■ What you have to do ■
For the records below, print the lines from the line with "[825,236,862,253] 106) ->" through the line with "link, horizontalrule ->" exactly as written; include both end lines and exclude the rest.

+++ Entries provided +++

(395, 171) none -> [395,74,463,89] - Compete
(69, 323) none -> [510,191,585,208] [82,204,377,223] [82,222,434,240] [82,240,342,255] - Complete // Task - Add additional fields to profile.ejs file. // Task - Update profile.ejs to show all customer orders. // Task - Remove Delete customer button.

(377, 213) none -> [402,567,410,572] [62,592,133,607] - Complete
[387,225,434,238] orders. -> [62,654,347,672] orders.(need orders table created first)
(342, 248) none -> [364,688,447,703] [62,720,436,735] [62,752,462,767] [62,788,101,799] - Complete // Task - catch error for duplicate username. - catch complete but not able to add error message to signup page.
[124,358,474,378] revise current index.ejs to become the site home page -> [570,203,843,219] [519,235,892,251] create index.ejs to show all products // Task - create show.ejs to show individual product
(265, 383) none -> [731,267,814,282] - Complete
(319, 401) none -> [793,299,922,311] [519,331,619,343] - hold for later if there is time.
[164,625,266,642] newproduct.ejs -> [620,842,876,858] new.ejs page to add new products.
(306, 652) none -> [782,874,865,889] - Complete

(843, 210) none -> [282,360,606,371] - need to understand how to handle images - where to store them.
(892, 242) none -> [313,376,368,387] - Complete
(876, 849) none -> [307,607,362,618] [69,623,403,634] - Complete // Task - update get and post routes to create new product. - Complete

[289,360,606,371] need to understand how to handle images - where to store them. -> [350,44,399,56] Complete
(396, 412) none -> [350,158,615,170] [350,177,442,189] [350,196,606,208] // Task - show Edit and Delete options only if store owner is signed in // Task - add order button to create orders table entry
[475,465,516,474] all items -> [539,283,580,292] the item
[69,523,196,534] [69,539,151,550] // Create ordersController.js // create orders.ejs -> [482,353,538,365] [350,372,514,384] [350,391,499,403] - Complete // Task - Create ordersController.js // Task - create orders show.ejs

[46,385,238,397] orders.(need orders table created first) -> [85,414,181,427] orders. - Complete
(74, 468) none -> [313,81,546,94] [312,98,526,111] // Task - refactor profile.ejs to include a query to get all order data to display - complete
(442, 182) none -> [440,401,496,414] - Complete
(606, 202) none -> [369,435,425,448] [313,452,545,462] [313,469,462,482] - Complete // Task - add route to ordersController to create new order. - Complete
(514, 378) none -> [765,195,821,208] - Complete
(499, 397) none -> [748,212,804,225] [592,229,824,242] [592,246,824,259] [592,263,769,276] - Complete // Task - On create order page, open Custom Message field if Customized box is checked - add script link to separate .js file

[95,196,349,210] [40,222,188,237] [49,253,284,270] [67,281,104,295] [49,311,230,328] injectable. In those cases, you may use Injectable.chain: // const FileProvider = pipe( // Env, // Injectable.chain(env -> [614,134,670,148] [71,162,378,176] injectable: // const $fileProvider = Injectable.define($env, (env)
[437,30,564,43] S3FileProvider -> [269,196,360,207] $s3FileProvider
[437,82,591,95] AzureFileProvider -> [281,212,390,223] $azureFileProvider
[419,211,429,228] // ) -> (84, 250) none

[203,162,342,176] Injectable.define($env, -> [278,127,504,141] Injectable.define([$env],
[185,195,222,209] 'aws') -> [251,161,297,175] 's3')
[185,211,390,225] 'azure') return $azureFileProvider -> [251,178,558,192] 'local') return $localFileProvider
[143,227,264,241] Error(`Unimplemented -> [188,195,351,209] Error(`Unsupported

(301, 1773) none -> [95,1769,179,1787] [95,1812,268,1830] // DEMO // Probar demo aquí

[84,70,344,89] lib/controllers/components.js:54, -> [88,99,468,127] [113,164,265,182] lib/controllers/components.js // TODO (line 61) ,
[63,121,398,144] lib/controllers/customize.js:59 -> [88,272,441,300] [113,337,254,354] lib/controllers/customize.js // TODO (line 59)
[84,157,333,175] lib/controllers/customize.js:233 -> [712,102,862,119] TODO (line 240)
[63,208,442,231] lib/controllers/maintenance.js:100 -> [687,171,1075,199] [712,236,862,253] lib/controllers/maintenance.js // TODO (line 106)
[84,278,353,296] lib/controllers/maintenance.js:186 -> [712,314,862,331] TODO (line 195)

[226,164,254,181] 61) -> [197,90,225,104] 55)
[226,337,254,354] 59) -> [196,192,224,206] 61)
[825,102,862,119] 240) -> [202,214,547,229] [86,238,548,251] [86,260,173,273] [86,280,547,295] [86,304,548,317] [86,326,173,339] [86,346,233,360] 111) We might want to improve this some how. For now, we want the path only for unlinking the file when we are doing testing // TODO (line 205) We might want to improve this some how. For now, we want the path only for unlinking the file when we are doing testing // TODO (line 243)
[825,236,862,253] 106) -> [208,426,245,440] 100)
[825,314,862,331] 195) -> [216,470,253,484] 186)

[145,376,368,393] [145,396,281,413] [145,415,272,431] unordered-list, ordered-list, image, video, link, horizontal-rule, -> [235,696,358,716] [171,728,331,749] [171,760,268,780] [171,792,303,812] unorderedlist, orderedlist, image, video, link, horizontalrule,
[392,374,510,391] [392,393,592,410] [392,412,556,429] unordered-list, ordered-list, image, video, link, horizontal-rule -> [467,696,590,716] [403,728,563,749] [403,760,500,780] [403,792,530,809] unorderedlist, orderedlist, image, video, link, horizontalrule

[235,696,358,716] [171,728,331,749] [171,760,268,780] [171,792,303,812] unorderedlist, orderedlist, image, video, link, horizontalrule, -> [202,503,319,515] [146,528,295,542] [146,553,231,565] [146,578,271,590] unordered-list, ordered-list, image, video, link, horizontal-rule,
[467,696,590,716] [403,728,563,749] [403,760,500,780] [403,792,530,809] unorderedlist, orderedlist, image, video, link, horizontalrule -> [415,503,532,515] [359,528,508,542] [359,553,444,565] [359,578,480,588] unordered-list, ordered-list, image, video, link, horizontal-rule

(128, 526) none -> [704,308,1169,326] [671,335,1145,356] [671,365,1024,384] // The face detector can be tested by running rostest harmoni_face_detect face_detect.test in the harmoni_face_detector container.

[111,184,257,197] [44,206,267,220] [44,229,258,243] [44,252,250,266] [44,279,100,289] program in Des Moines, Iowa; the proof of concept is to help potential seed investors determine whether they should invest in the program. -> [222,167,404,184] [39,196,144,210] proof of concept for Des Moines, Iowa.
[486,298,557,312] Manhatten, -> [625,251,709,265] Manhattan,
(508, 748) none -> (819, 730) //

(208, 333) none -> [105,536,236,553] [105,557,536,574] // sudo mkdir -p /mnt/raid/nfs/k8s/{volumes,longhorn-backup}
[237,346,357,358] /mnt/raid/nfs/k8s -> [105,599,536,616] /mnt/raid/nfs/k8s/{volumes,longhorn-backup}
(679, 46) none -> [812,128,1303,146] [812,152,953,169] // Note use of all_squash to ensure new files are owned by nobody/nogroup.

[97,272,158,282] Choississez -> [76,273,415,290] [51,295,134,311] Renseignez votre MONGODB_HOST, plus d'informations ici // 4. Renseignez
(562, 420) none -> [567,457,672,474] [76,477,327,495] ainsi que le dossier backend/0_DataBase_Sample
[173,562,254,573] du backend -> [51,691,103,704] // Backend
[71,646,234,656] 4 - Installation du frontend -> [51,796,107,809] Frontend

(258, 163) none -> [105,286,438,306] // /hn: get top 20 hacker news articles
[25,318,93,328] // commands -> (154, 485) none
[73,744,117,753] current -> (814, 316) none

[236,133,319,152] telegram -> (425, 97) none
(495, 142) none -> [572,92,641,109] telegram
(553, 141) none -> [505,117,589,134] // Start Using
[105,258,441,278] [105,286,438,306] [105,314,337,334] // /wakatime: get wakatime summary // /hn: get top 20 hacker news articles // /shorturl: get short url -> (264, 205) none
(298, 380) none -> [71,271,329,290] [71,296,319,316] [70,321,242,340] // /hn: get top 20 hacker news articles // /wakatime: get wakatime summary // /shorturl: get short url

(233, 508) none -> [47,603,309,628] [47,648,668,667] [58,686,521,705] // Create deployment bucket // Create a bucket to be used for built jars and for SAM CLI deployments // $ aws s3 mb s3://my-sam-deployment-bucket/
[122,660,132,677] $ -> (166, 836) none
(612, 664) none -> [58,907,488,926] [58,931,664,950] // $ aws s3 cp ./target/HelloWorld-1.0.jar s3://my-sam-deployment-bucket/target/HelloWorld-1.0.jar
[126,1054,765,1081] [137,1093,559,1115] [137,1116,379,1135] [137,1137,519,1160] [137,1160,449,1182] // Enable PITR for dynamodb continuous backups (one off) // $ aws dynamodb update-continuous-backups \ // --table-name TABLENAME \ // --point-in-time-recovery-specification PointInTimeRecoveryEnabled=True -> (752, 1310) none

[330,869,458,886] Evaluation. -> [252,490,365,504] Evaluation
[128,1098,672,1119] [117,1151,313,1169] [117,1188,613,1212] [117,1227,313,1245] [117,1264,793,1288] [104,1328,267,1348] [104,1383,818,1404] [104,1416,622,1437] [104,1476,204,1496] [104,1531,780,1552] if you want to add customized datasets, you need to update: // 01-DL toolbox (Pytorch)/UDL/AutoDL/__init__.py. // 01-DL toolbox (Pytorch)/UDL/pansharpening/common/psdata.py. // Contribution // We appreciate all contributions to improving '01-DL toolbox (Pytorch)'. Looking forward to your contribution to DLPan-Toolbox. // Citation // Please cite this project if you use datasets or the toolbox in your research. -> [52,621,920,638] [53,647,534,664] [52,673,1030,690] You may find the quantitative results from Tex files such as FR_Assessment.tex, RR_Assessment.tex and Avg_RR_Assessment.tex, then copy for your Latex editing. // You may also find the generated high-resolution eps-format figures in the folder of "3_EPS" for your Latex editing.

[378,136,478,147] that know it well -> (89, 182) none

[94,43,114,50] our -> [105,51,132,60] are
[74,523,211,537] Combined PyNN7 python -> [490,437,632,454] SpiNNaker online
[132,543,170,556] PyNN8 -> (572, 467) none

+++

■ Result ■
[825,236,862,253] 106) -> [208,426,245,440] 100)
[825,314,862,331] 195) -> [216,470,253,484] 186)

[145,376,368,393] [145,396,281,413] [145,415,272,431] unordered-list, ordered-list, image, video, link, horizontal-rule, -> [235,696,358,716] [171,728,331,749] [171,760,268,780] [171,792,303,812] unorderedlist, orderedlist, image, video, link, horizontalrule,
[392,374,510,391] [392,393,592,410] [392,412,556,429] unordered-list, ordered-list, image, video, link, horizontal-rule -> [467,696,590,716] [403,728,563,749] [403,760,500,780] [403,792,530,809] unorderedlist, orderedlist, image, video, link, horizontalrule

[235,696,358,716] [171,728,331,749] [171,760,268,780] [171,792,303,812] unorderedlist, orderedlist, image, video, link, horizontalrule, -> [202,503,319,515] [146,528,295,542] [146,553,231,565] [146,578,271,590] unordered-list, ordered-list, image, video, link, horizontal-rule,
[467,696,590,716] [403,728,563,749] [403,760,500,780] [403,792,530,809] unorderedlist, orderedlist, image, video, link, horizontalrule -> [415,503,532,515] [359,528,508,542] [359,553,444,565] [359,578,480,588] unordered-list, ordered-list, image, video, link, horizontal-rule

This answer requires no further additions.